Try it:
The expected output is the data below, character for character, without its pictures.

Given entries:

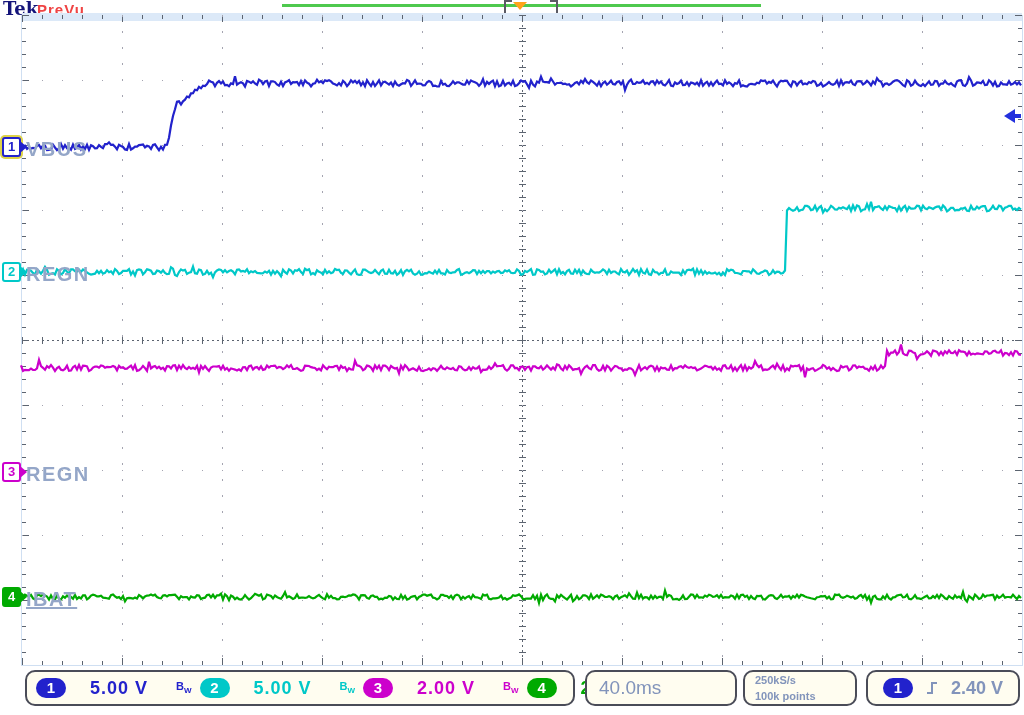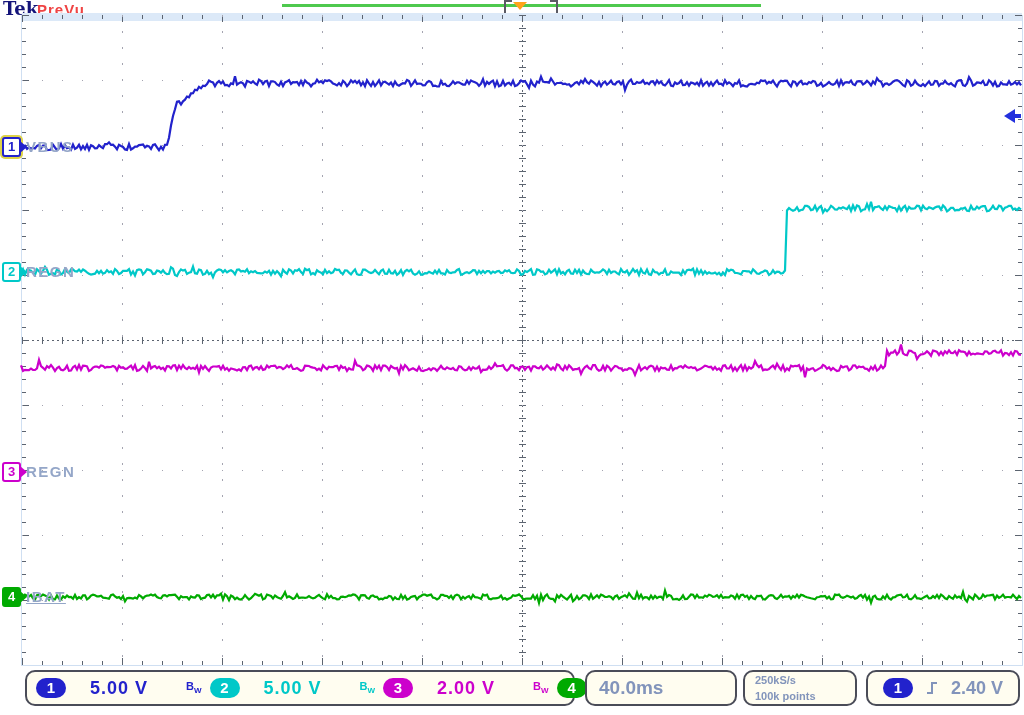--- a/index.html
+++ b/index.html
@@ -57,44 +57,44 @@
 
   
   .chm{position:absolute;left:2px;width:15px;height:16px;border-radius:3px;
        border:2px solid var(--c);background:#fff;color:var(--tc,var(--c));
        font-weight:bold;font-size:13px;line-height:16px;text-align:center;z-index:5}
   .chm::after{content:'';position:absolute;right:-8px;top:2px;width:0;height:0;
        border-top:6px solid transparent;border-bottom:6px solid transparent;
        border-left:7px solid var(--c)}
   .chm.selected{box-shadow:0 0 0 2px #ded348}
   .chm.filled{background:var(--c);--tc:#fff}
-  .chlabel{position:absolute;left:26px;font-size:15px;font-weight:bold;
+  .chlabel{position:absolute;left:26px;font-size:20px;font-weight:bold;
        color:#94a6c8;letter-spacing:1.5px;z-index:4}
 
   
   .tlev{position:absolute;left:1004px;width:0;height:0;z-index:6;
         border-top:7px solid transparent;border-bottom:7px solid transparent;
         border-right:11px solid #2330dd}
   .tlev::after{content:'';position:absolute;left:10px;top:-2px;width:7px;height:4px;background:#2330dd}
 
   #wave{position:absolute;left:0;top:0;z-index:3}
 
   
   .bbox{position:absolute;top:670px;height:36px;box-sizing:border-box;
         border:2px solid #4a4c58;border-radius:10px;background:#fffdf0}
   #chbox{left:25px;width:550px;display:flex;align-items:center}
   .ebadge{width:30px;height:20px;border-radius:10px;color:#fff;font-weight:bold;
           font-size:15px;line-height:20px;text-align:center;flex:none}
   .scale{font-weight:bold;font-size:18px;margin-left:24px;width:84px;flex:none;letter-spacing:1px}
-  .bwi{font-weight:bold;font-size:11px;margin-left:12px;margin-right:8px;flex:none}
+  .bwi{font-weight:bold;font-size:11px;margin-left:2px;margin-right:8px;flex:none}
   .bwi sub{font-size:8px}
   .ohm{font-weight:bold;font-size:17px;margin-left:6px;flex:none}
   .c1{color:var(--ch1)} .c2{color:var(--ch2)} .c3{color:var(--ch3)} .c4{color:var(--ch4)}
   .b1{background:var(--ch1)} .b2{background:var(--ch2)} .b3{background:var(--ch3)} .b4{background:var(--ch4)}
-  #tbbox{left:585px;width:152px;color:#8294bb;font-weight:bold;font-size:19px;
+  #tbbox{left:585px;width:152px;color:#8294bb;font-weight:normal;font-size:19px;
          display:flex;align-items:center;padding-left:12px}
   #acqbox{left:743px;width:114px;color:#8294bb;font-weight:bold;font-size:11px;
          display:flex;flex-direction:column;justify-content:center;padding-left:10px;line-height:16px}
   #trbox{left:866px;width:154px;display:flex;align-items:center;justify-content:center;gap:12px;
          color:#8294bb;font-weight:bold;font-size:18px}
 </style>
 </head>
 <body>
 
 <div id="screen" style="--ch1: #2222cc; --ch2: #00c8c8; --ch3: #cc00cc; --ch4: #00aa00; --recbar: #4ec94e; --trig: #ffa31a; --logo: #14147a;">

Task output:
--- a/index.html
+++ b/index.html
@@ -57,44 +57,44 @@
 
   
   .chm{position:absolute;left:2px;width:15px;height:16px;border-radius:3px;
        border:2px solid var(--c);background:#fff;color:var(--tc,var(--c));
        font-weight:bold;font-size:13px;line-height:16px;text-align:center;z-index:5}
   .chm::after{content:'';position:absolute;right:-8px;top:2px;width:0;height:0;
        border-top:6px solid transparent;border-bottom:6px solid transparent;
        border-left:7px solid var(--c)}
   .chm.selected{box-shadow:0 0 0 2px #ded348}
   .chm.filled{background:var(--c);--tc:#fff}
-  .chlabel{position:absolute;left:26px;font-size:15px;font-weight:bold;
+  .chlabel{position:absolute;left:26px;font-size:20px;font-weight:bold;
        color:#94a6c8;letter-spacing:1.5px;z-index:4}
 
   
   .tlev{position:absolute;left:1004px;width:0;height:0;z-index:6;
         border-top:7px solid transparent;border-bottom:7px solid transparent;
         border-right:11px solid #2330dd}
   .tlev::after{content:'';position:absolute;left:10px;top:-2px;width:7px;height:4px;background:#2330dd}
 
   #wave{position:absolute;left:0;top:0;z-index:3}
 
   
   .bbox{position:absolute;top:670px;height:36px;box-sizing:border-box;
         border:2px solid #4a4c58;border-radius:10px;background:#fffdf0}
   #chbox{left:25px;width:550px;display:flex;align-items:center}
   .ebadge{width:30px;height:20px;border-radius:10px;color:#fff;font-weight:bold;
           font-size:15px;line-height:20px;text-align:center;flex:none}
   .scale{font-weight:bold;font-size:18px;margin-left:24px;width:84px;flex:none;letter-spacing:1px}
-  .bwi{font-weight:bold;font-size:11px;margin-left:12px;margin-right:8px;flex:none}
+  .bwi{font-weight:bold;font-size:11px;margin-left:2px;margin-right:8px;flex:none}
   .bwi sub{font-size:8px}
   .ohm{font-weight:bold;font-size:17px;margin-left:6px;flex:none}
   .c1{color:var(--ch1)} .c2{color:var(--ch2)} .c3{color:var(--ch3)} .c4{color:var(--ch4)}
   .b1{background:var(--ch1)} .b2{background:var(--ch2)} .b3{background:var(--ch3)} .b4{background:var(--ch4)}
-  #tbbox{left:585px;width:152px;color:#8294bb;font-weight:bold;font-size:19px;
+  #tbbox{left:585px;width:152px;color:#8294bb;font-weight:normal;font-size:19px;
          display:flex;align-items:center;padding-left:12px}
   #acqbox{left:743px;width:114px;color:#8294bb;font-weight:bold;font-size:11px;
          display:flex;flex-direction:column;justify-content:center;padding-left:10px;line-height:16px}
   #trbox{left:866px;width:154px;display:flex;align-items:center;justify-content:center;gap:12px;
          color:#8294bb;font-weight:bold;font-size:18px}
 </style>
 </head>
 <body>
 
 <div id="screen" style="--ch1: #2222cc; --ch2: #00c8c8; --ch3: #cc00cc; --ch4: #00aa00; --recbar: #4ec94e; --trig: #ffa31a; --logo: #14147a;">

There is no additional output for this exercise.